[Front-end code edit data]

>>

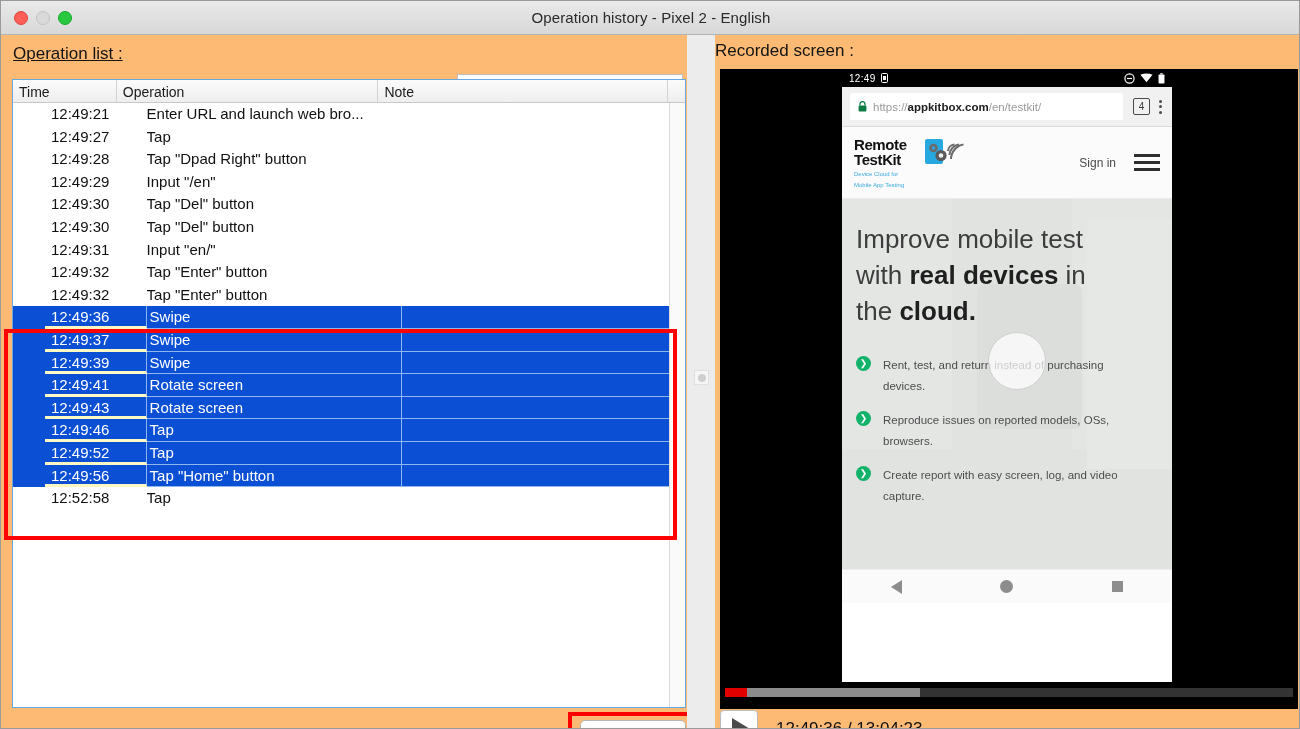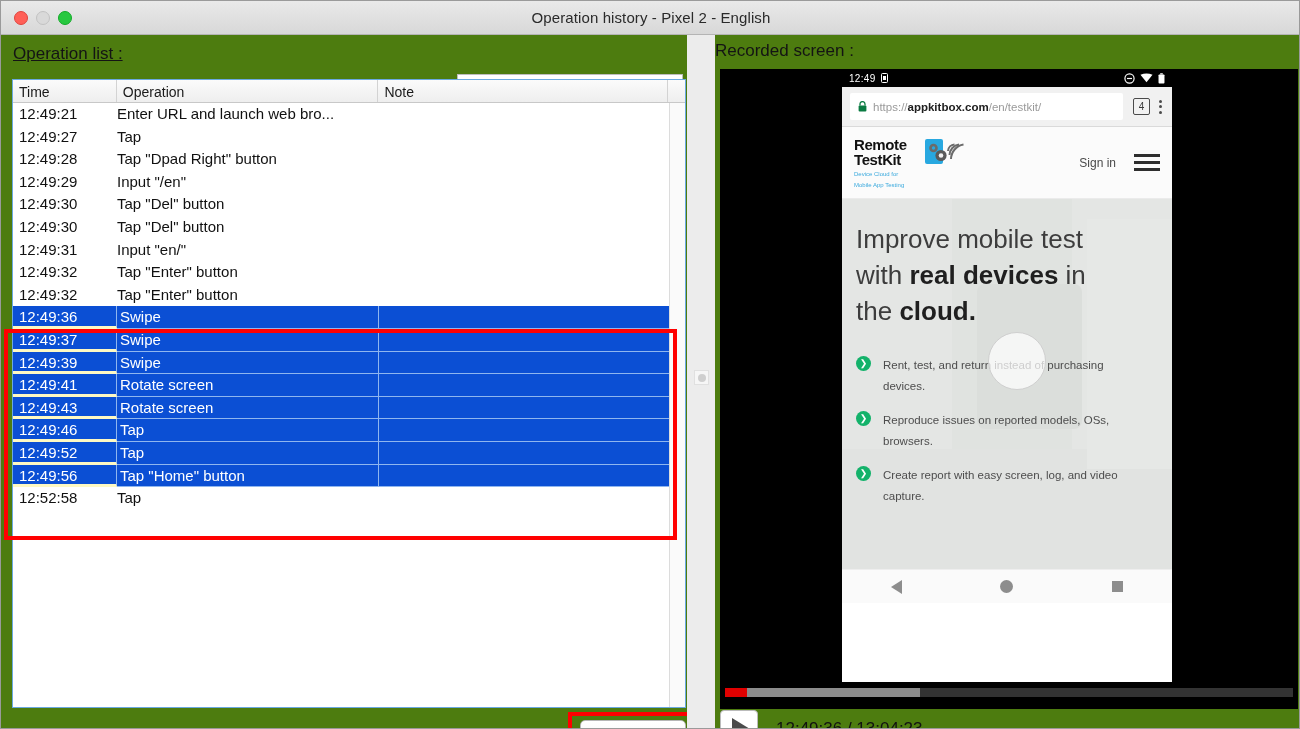"Operation history - Pixel 2" #app { background: #4d7c0f -> #fdba74 }
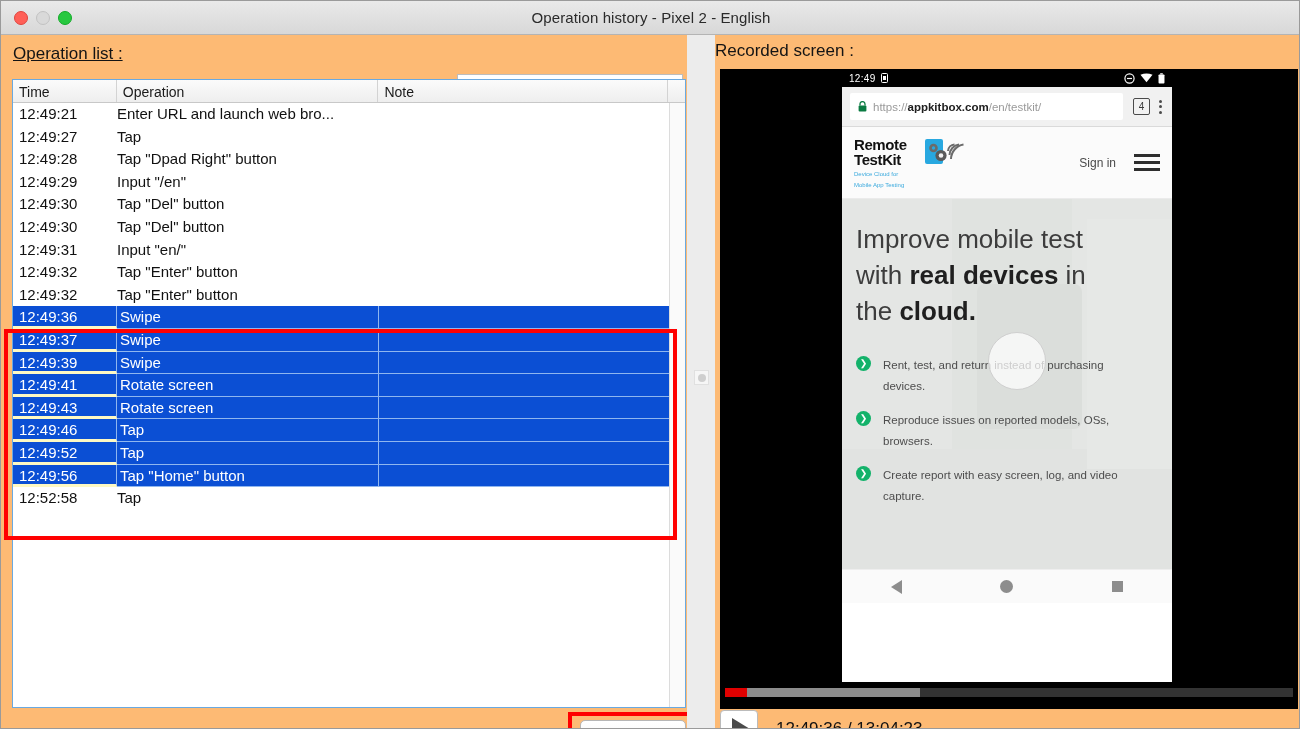"12:49:21" .row .c-time { margin-left: none -> 32px }
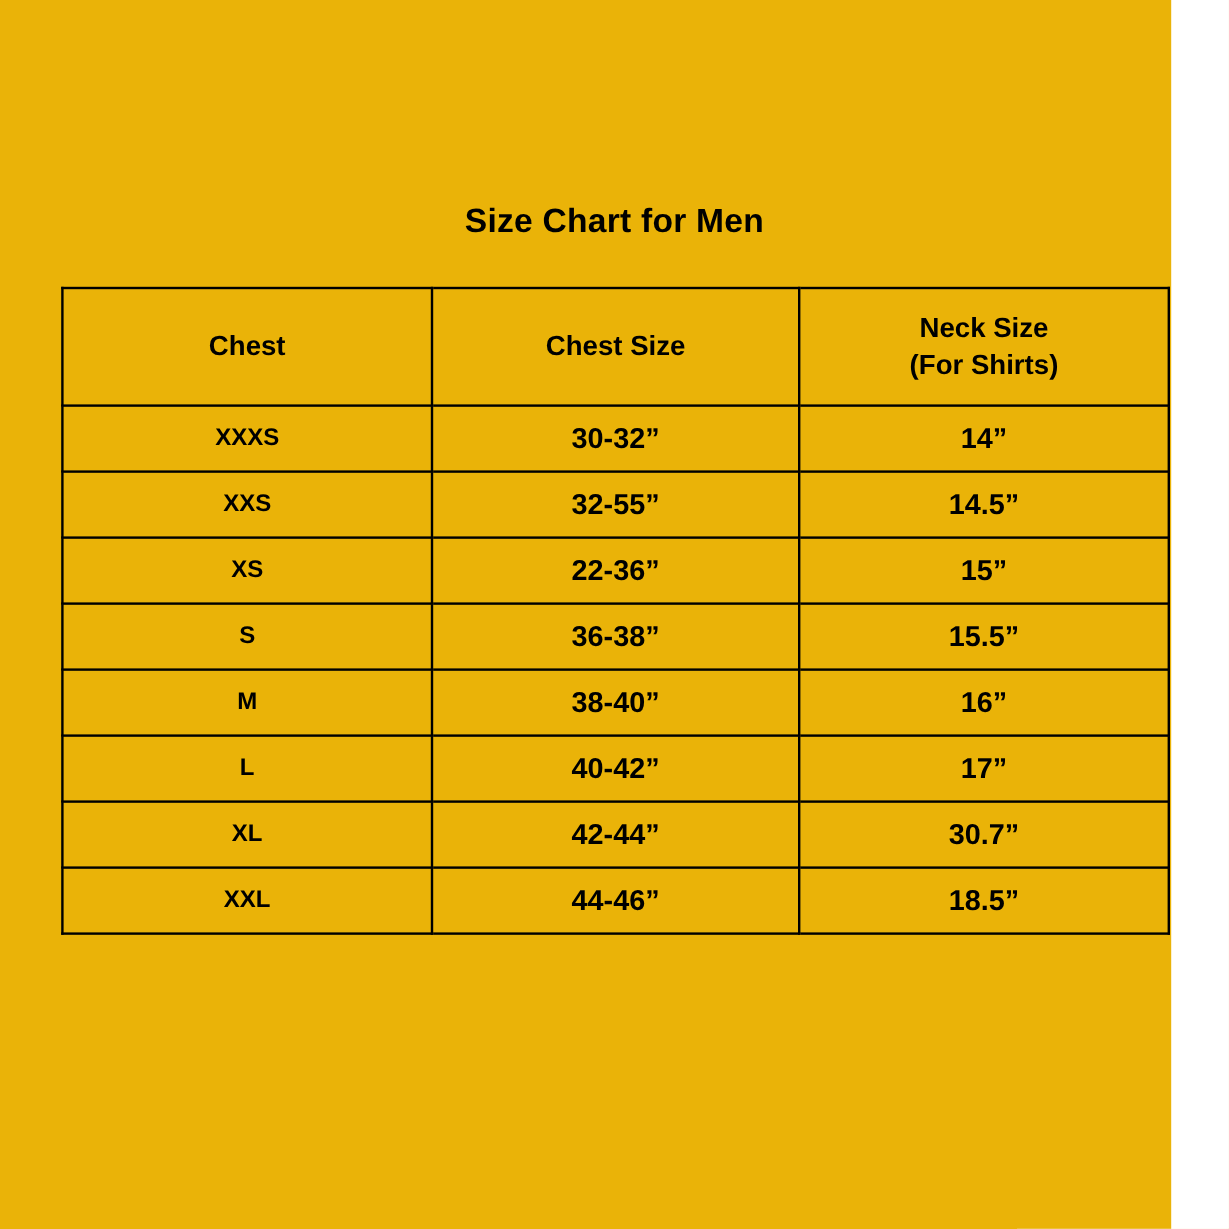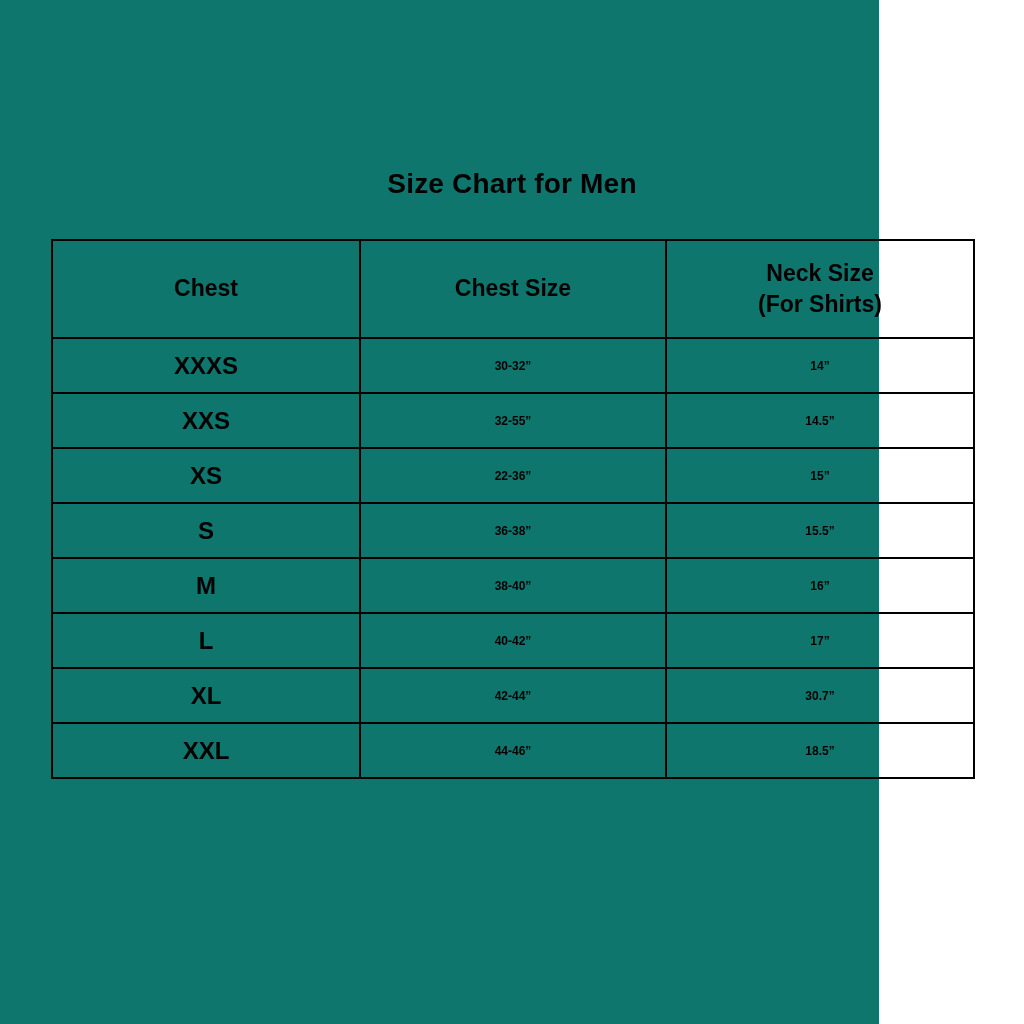"Size Chart for Men" .page { background: #0f766e -> #eab308; width: 879px -> 976px }
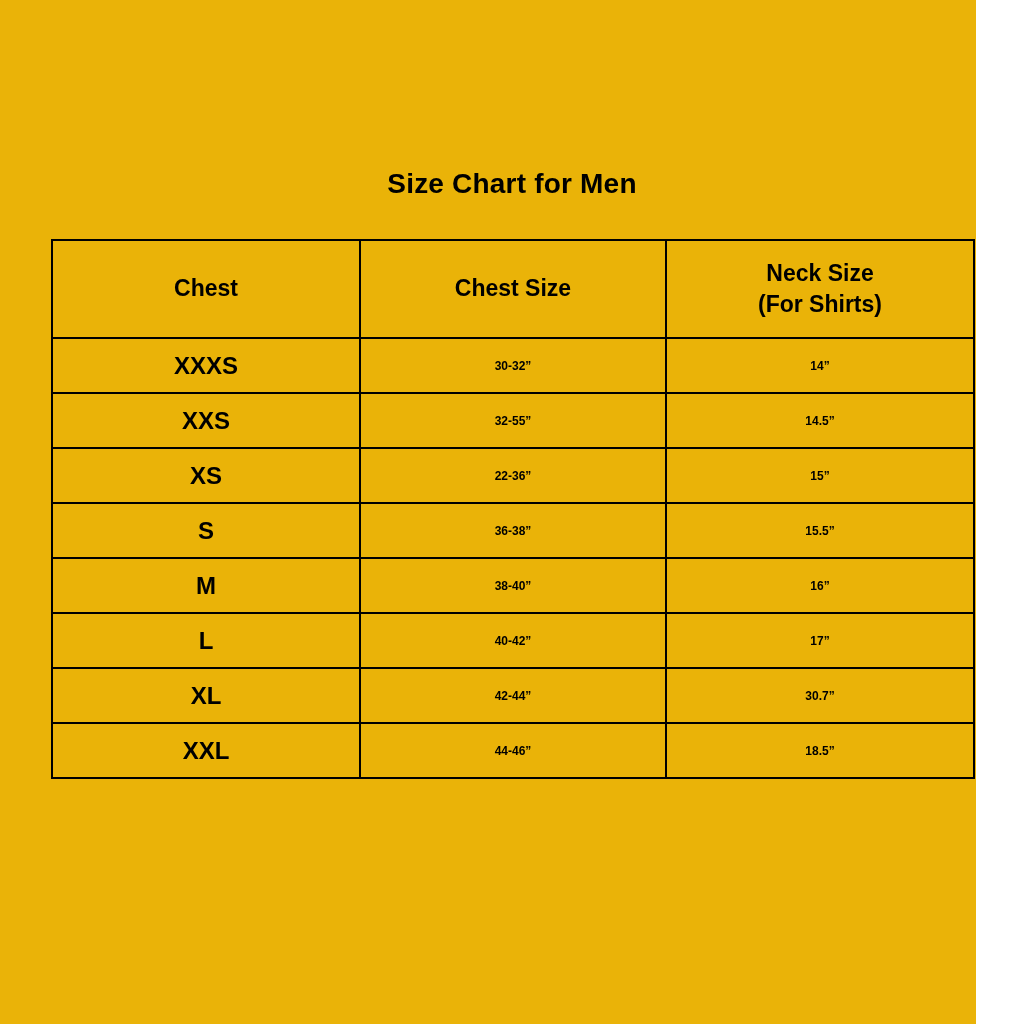"XXXS" .size-table tbody td.col-size { font-size: 24px -> 20px }
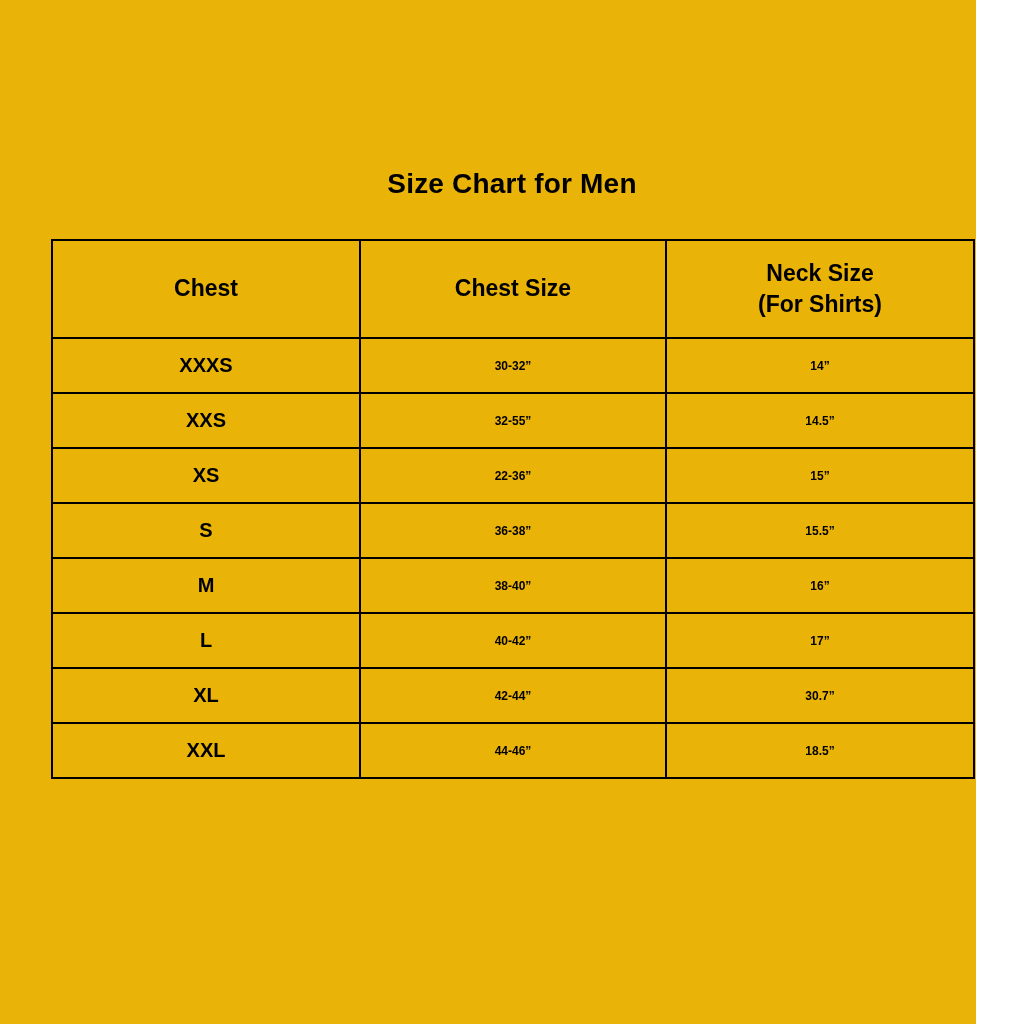"30-32”" .size-table tbody td { font-size: 12px -> 24px }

<<

● **What you will do**
Write out all of the data above exactly, pictures excluded.

● **Reply**
"Operation history - Pixel 2" #app { background: #4d7c0f -> #fdba74 }
"12:49:21" .row .c-time { margin-left: none -> 32px }
"Size Chart for Men" .page { background: #0f766e -> #eab308; width: 879px -> 976px }
"XXXS" .size-table tbody td.col-size { font-size: 24px -> 20px }
"30-32”" .size-table tbody td { font-size: 12px -> 24px }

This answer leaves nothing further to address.